Nur: Hätte ich die Fledermaus nicht gekannt, ich hätte kaum mitgekriegt, worum es überhaupt ging. Den roten Faden hätte ich allein schon deshalb nicht verlieren können, weil es schwer fiel, ihn überhaupt aufzunehmen. Als sich die Hauptdarstellerin einmal in der Zuschauerreihe direkt neben uns niederlies, um dem sich nähernden Hauptdarsteller ein Beweisstück für Untreue abzuluchsen, raunte ich meiner Frau zu, dass es sich um ein Ehepaar handelt, dessen gegenseitiges Inkognito die Frau durchschaut hätte, der Mann nicht. Meine Frau sagte: „Ach so“.

Denn diese Inszenierung hatte vor lauter expliziter Einzelszenen ihre Hauptaufgabe aus dem Blick verloren: eine Geschichte zu erzählen, die der Zuschauer versteht.
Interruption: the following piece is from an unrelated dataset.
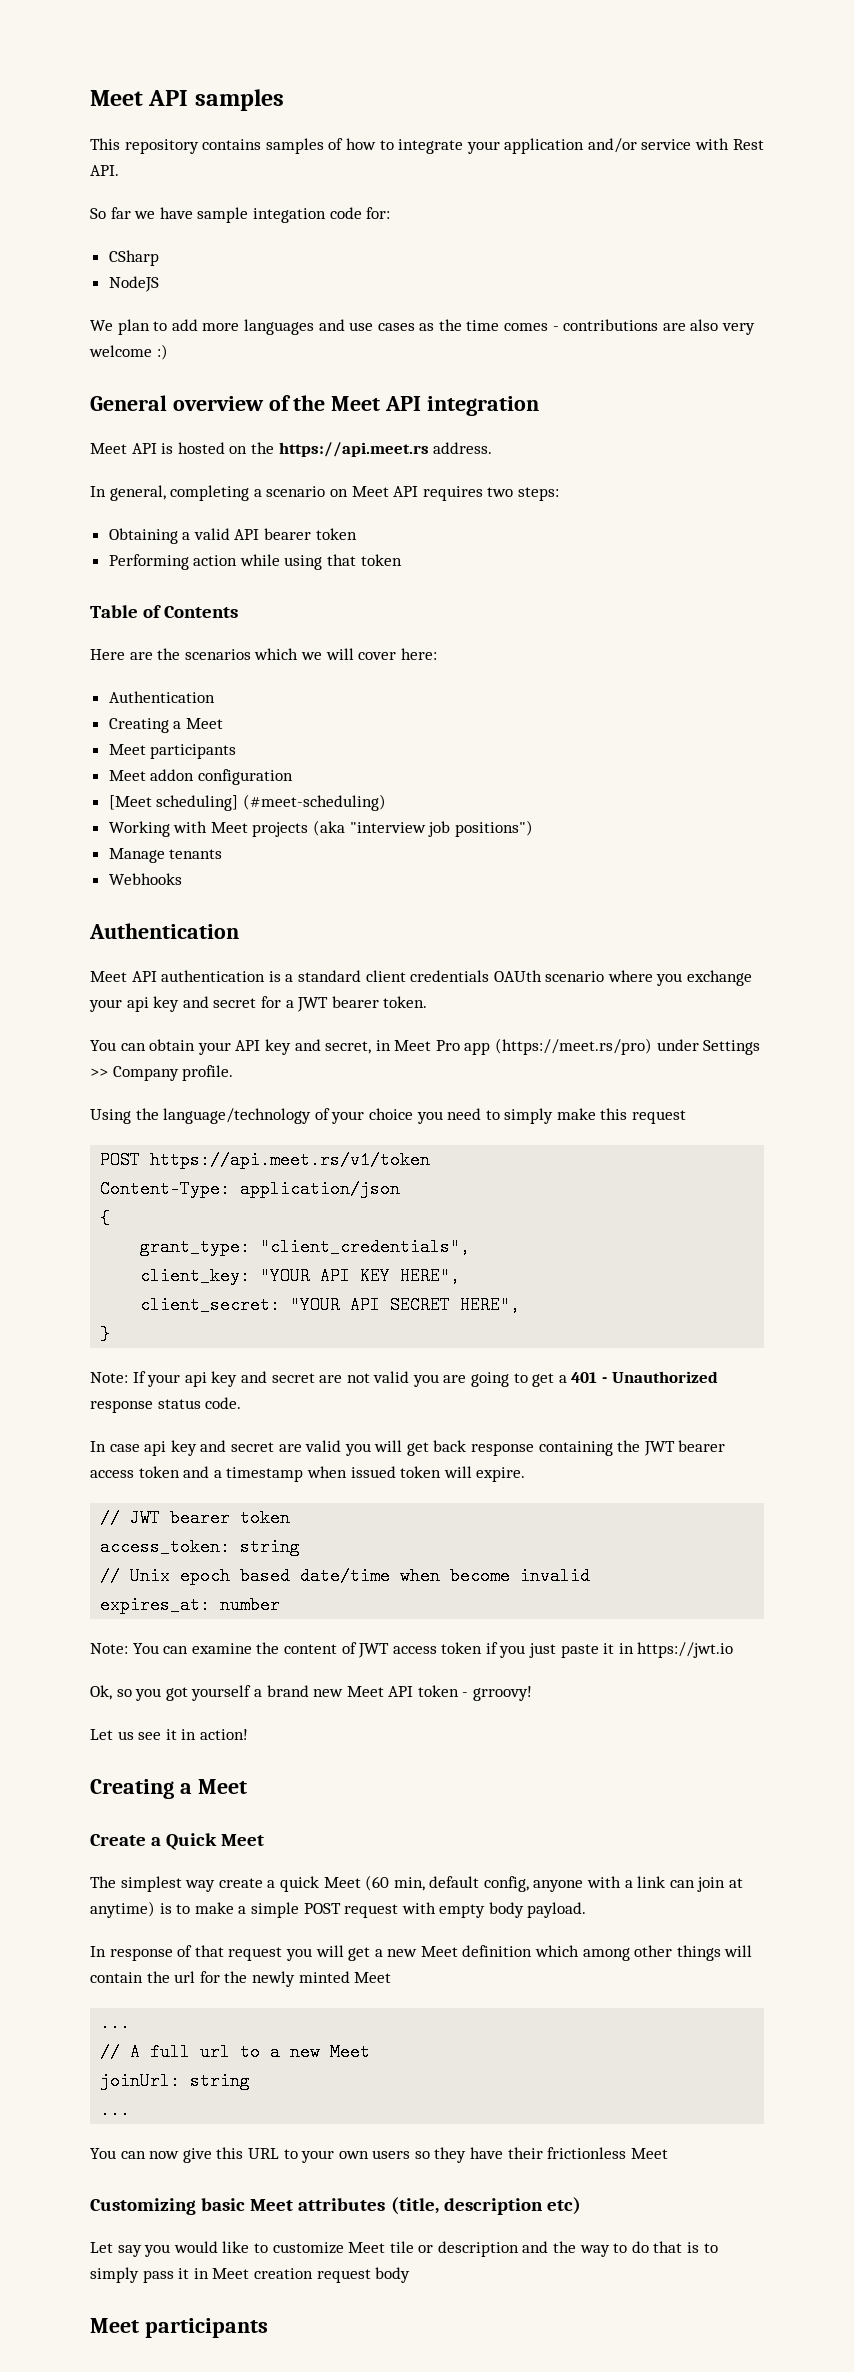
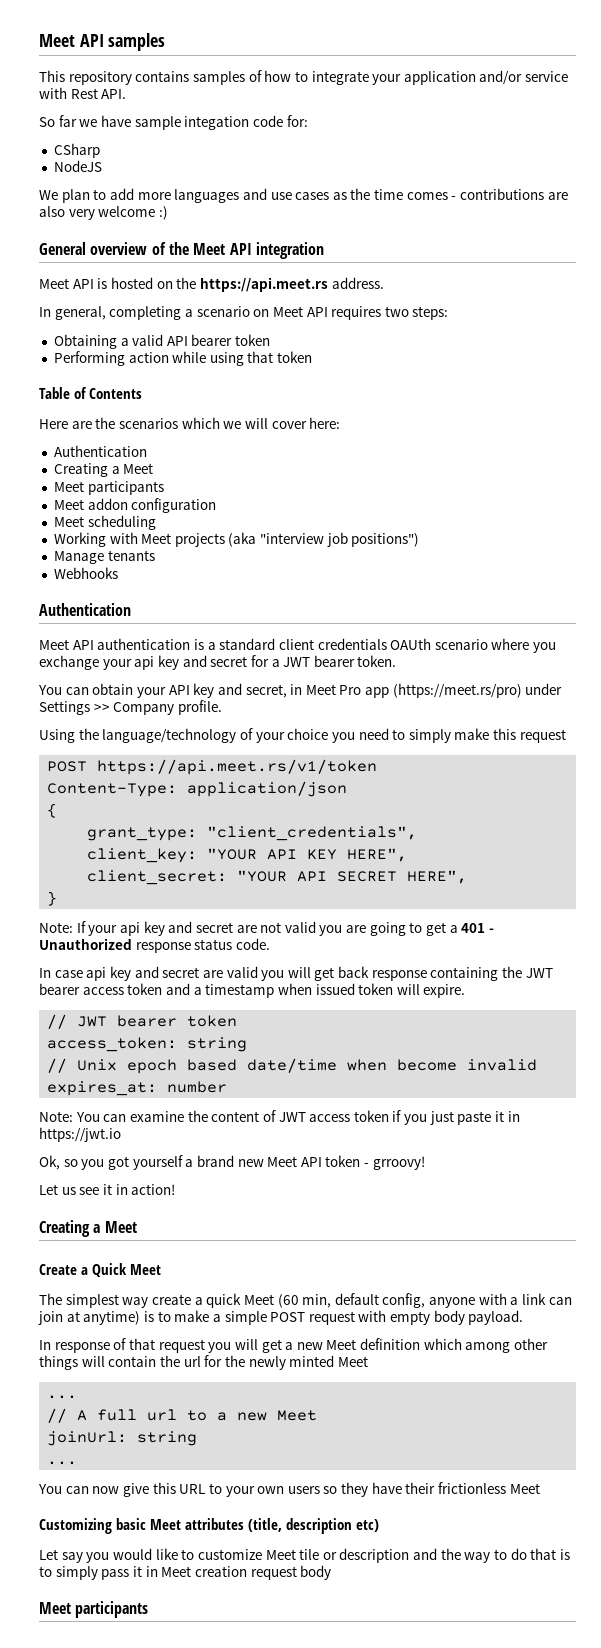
[108,794,386,811] [Meet scheduling] (#meet-scheduling) -> [53,515,156,530] Meet scheduling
Da fehlte der Regie jede Transparenz. Was auch dazu beitrug, dass das Publikum keinmal so richtig unisono über eine Wende des Geschehens loslachen konnte. So fand auch das „oh je, oh je, wie rührt mich dies” bei den Zuschauern nur zaghafter Zuspruch. Unter solchen Unständen ist dann sogar der aufreizende Gang leicht bekleideter, aber absolut tonfester Sängerinnen nur für sich vergnüglich, nicht als Teil des Ganzen.

Meine Frau und ich bedauerten trotzdem nicht, uns diese Maus mal angeschaut zu haben. Mit Innovationen gehen die Theater- und Opernmacher immer ins Risiko. Das sollen sie auch. Wer Neues wagt, haut immer auch mal kräftig daneben und soll doch den Mut nicht verlieren.

Um gerecht zu sein: Möglicherweise hat mein laienhaftes Wahrnehmungsvermögen auch Entscheidendes verpasst. Zudem hätte ich manche der dargebotenen sexuellen Konstellationen und Konfliktlagen in der Nachpubertät möglicherwese etwas erregter als heute aufgenommen, vielleicht sogar aus sich heraus als witzig. Kann ja sein. Jedenfalls klatschten die Zuschauer hinterher brav Beifall. Aber ich war ratlos und verkniff mir ein „Buh“.